== Problem to solve ==
Reproduce the entries beneath exactly, without their images.

START Input records

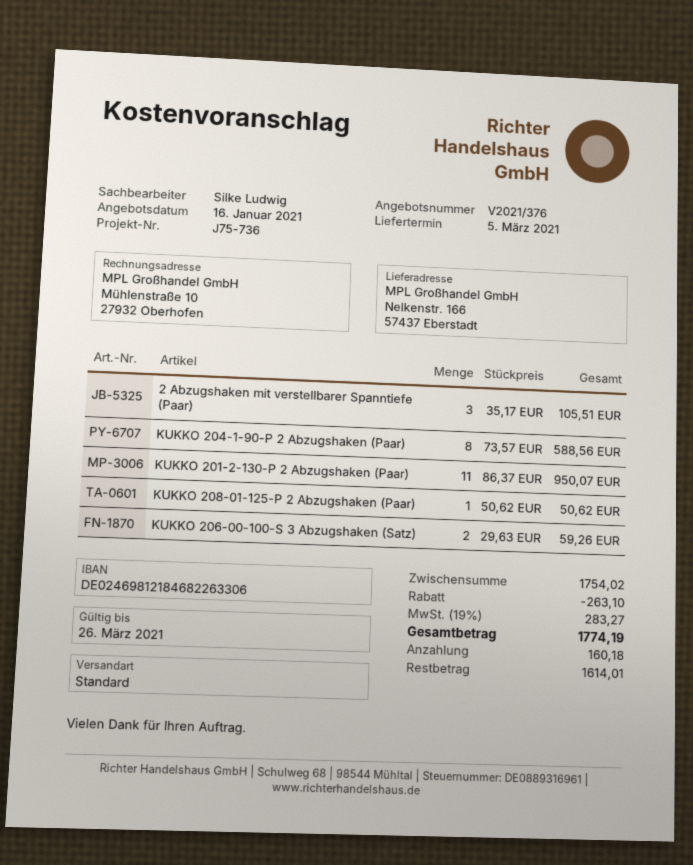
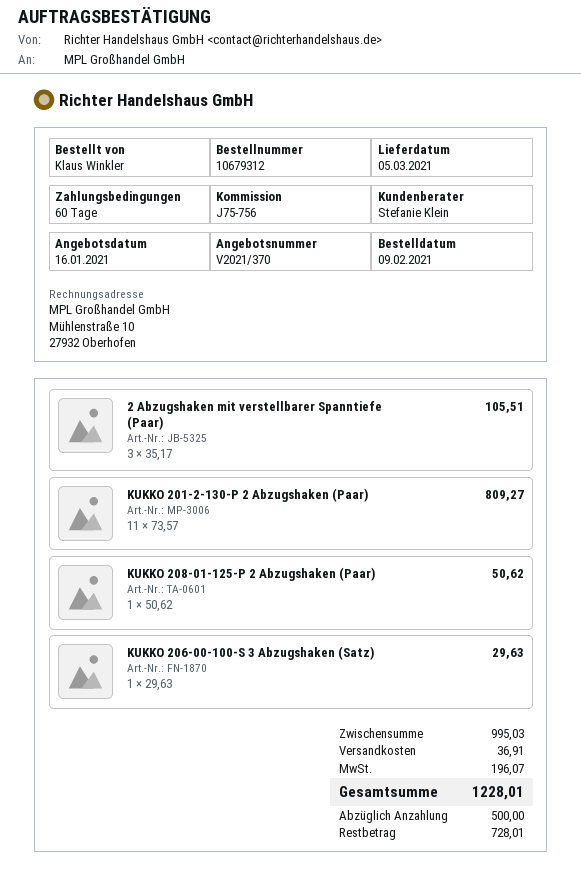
quote number: V2021/376 -> V2021/370
reference: J75-736 -> J75-756
sales rep: Silke Ludwig -> Stefanie Klein
KUKKO 204-1-90-P 2 Abzugshaken (Paar): 8 x 73.57 = 588.56 -> none
KUKKO 201-2-130-P 2 Abzugshaken (Paar): 11 x 86.37 = 950.07 -> 11 x 73.57 = 809.27
KUKKO 206-00-100-S 3 Abzugshaken (Satz): 2 x 29.63 = 59.26 -> 1 x 29.63 = 29.63
subtotal: 1754.02 -> 995.03
discount: 263.10 -> none
shipping: none -> 36.91
tax: 283.27 -> 196.07
total: 1774.19 -> 1228.01
deposit: 160.18 -> 500.00
balance: 1614.01 -> 728.01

END Input records

== Final answer ==
quote number: V2021/376 -> V2021/370
reference: J75-736 -> J75-756
sales rep: Silke Ludwig -> Stefanie Klein
KUKKO 204-1-90-P 2 Abzugshaken (Paar): 8 x 73.57 = 588.56 -> none
KUKKO 201-2-130-P 2 Abzugshaken (Paar): 11 x 86.37 = 950.07 -> 11 x 73.57 = 809.27
KUKKO 206-00-100-S 3 Abzugshaken (Satz): 2 x 29.63 = 59.26 -> 1 x 29.63 = 29.63
subtotal: 1754.02 -> 995.03
discount: 263.10 -> none
shipping: none -> 36.91
tax: 283.27 -> 196.07
total: 1774.19 -> 1228.01
deposit: 160.18 -> 500.00
balance: 1614.01 -> 728.01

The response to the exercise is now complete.